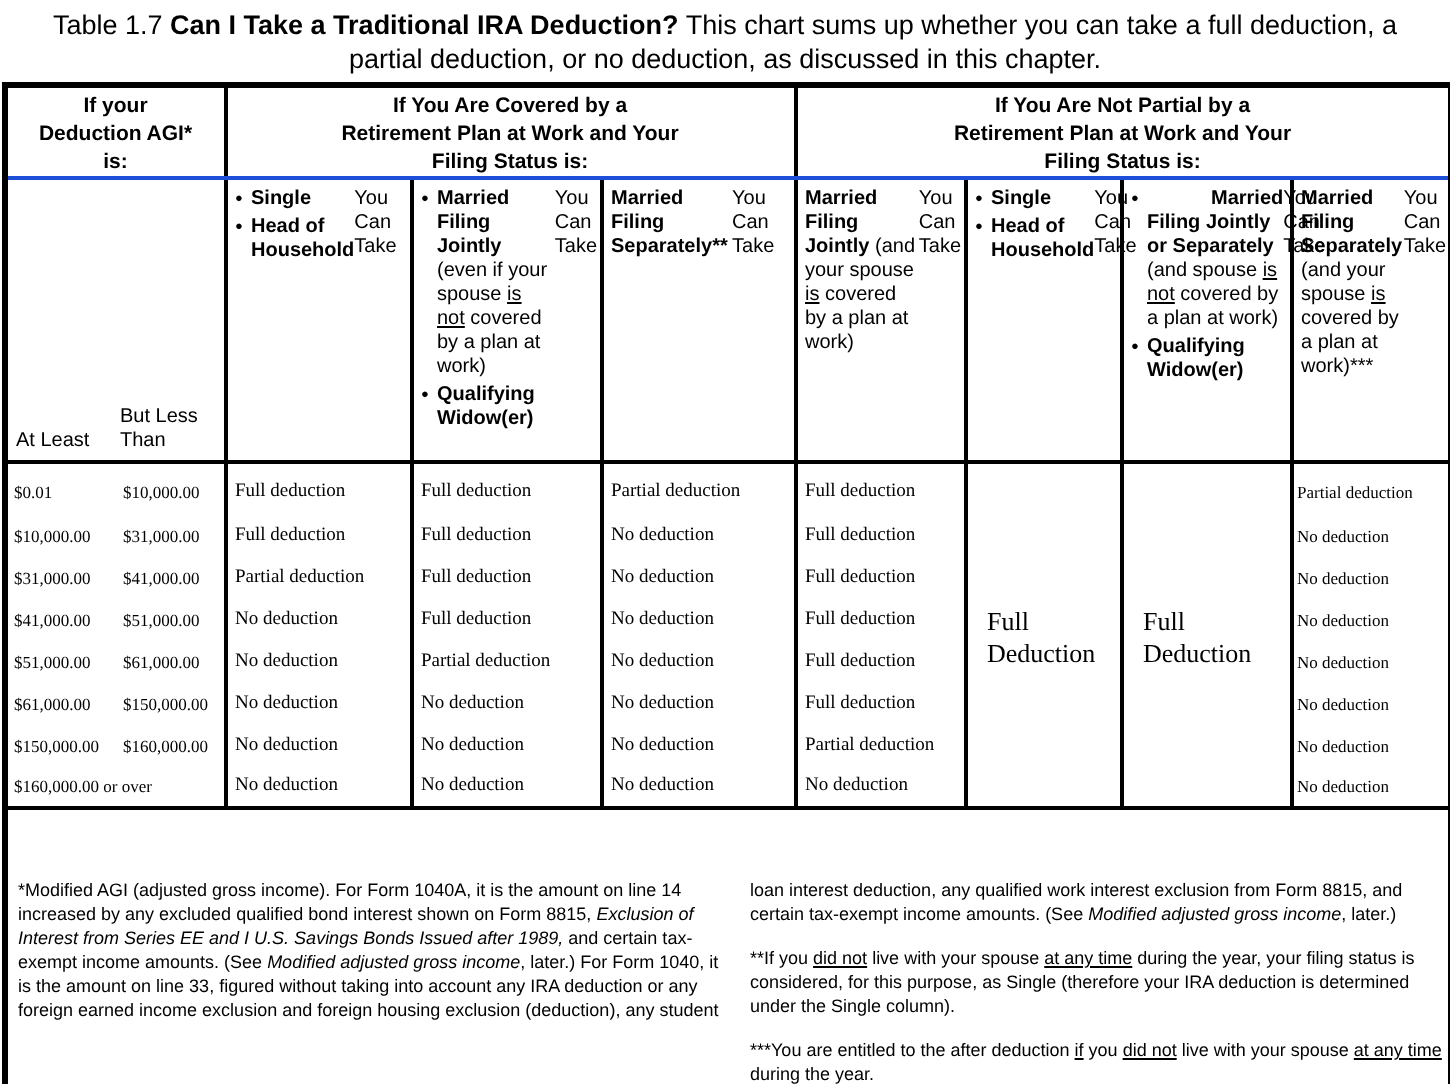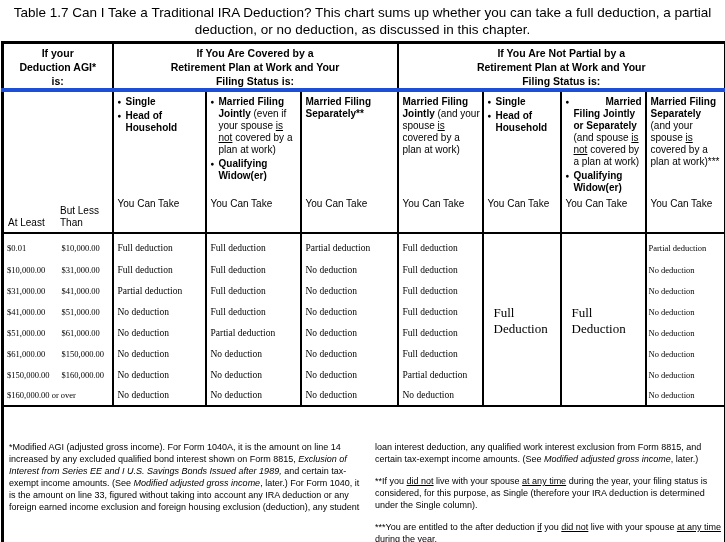--- a/index.html
+++ b/index.html
@@ -80,7 +80,7 @@
 </head>
 <body>
 
-<div class="title"><span>Table 1.7 </span><span style="font-weight: normal;">Can I Take a Traditional IRA Deduction?</span><span> This chart sums up whether you can take a full deduction, a partial deduction, or no deduction, as discussed in this chapter.</span></div>
+<div class="title"><span>Table 1.7 </span><span style="font-weight: bold;">Can I Take a Traditional IRA Deduction?</span><span> This chart sums up whether you can take a full deduction, a partial deduction, or no deduction, as discussed in this chapter.</span></div>
 
 <table class="ira">
   <colgroup>

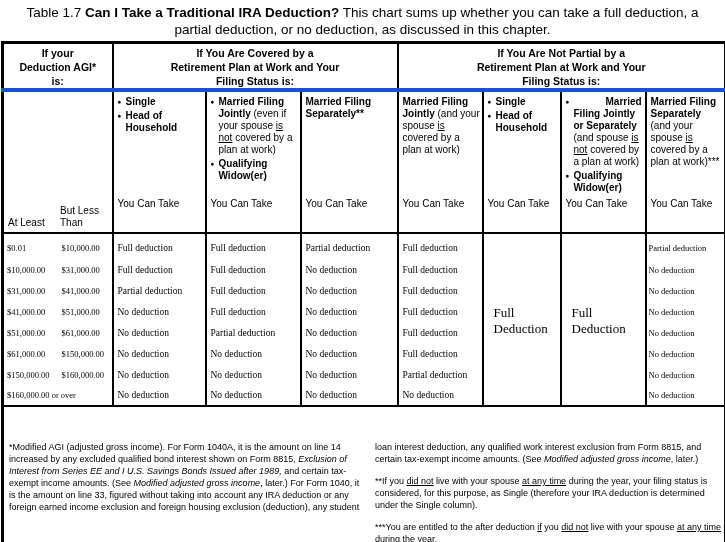--- a/index.html
+++ b/index.html
@@ -27,7 +27,7 @@
   td { padding: 0; vertical-align: top; color: #000; }
   .bl { border-left: 2px solid #000; }
   .grouphdr td {
-    border-bottom: 4px solid #1d4ed8;
+    border-bottom: 2px solid #1d4ed8;
     font-weight: bold;
     font-size: 10.5px;
     line-height: 14px;

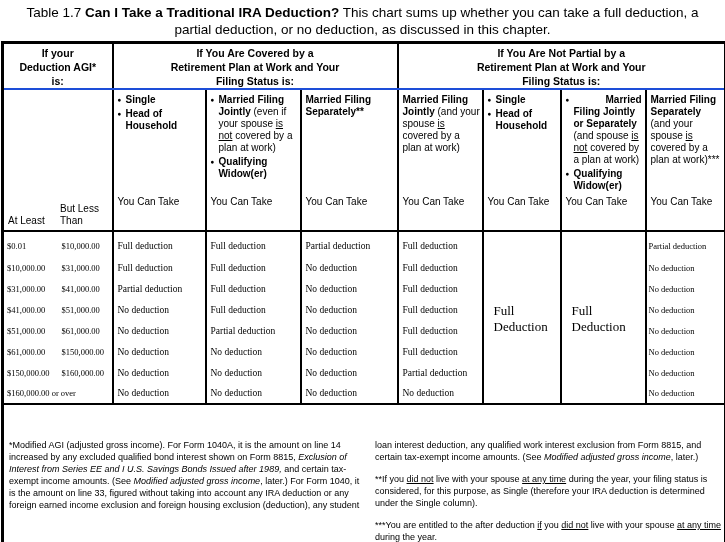--- a/index.html
+++ b/index.html
@@ -37,7 +37,7 @@
   }
   .subrow td { border-bottom: 2px solid #000; height: 140px; }
   .shwrap {
-    display: flex; flex-direction: column;
+    display: flex; flex-direction: row;
     justify-content: space-between;
     height: 120px;
     padding: 4px 1px 2px 4px;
_ _ _ _ _ _ _
Task to carry out
Copy all lines of the material above where the string "border" occurs.

Solution
   .bl { border-left: 2px solid #000; }
-    border-bottom: 4px solid #1d4ed8;
+    border-bottom: 2px solid #1d4ed8;
   .subrow td { border-bottom: 2px solid #000; height: 140px; }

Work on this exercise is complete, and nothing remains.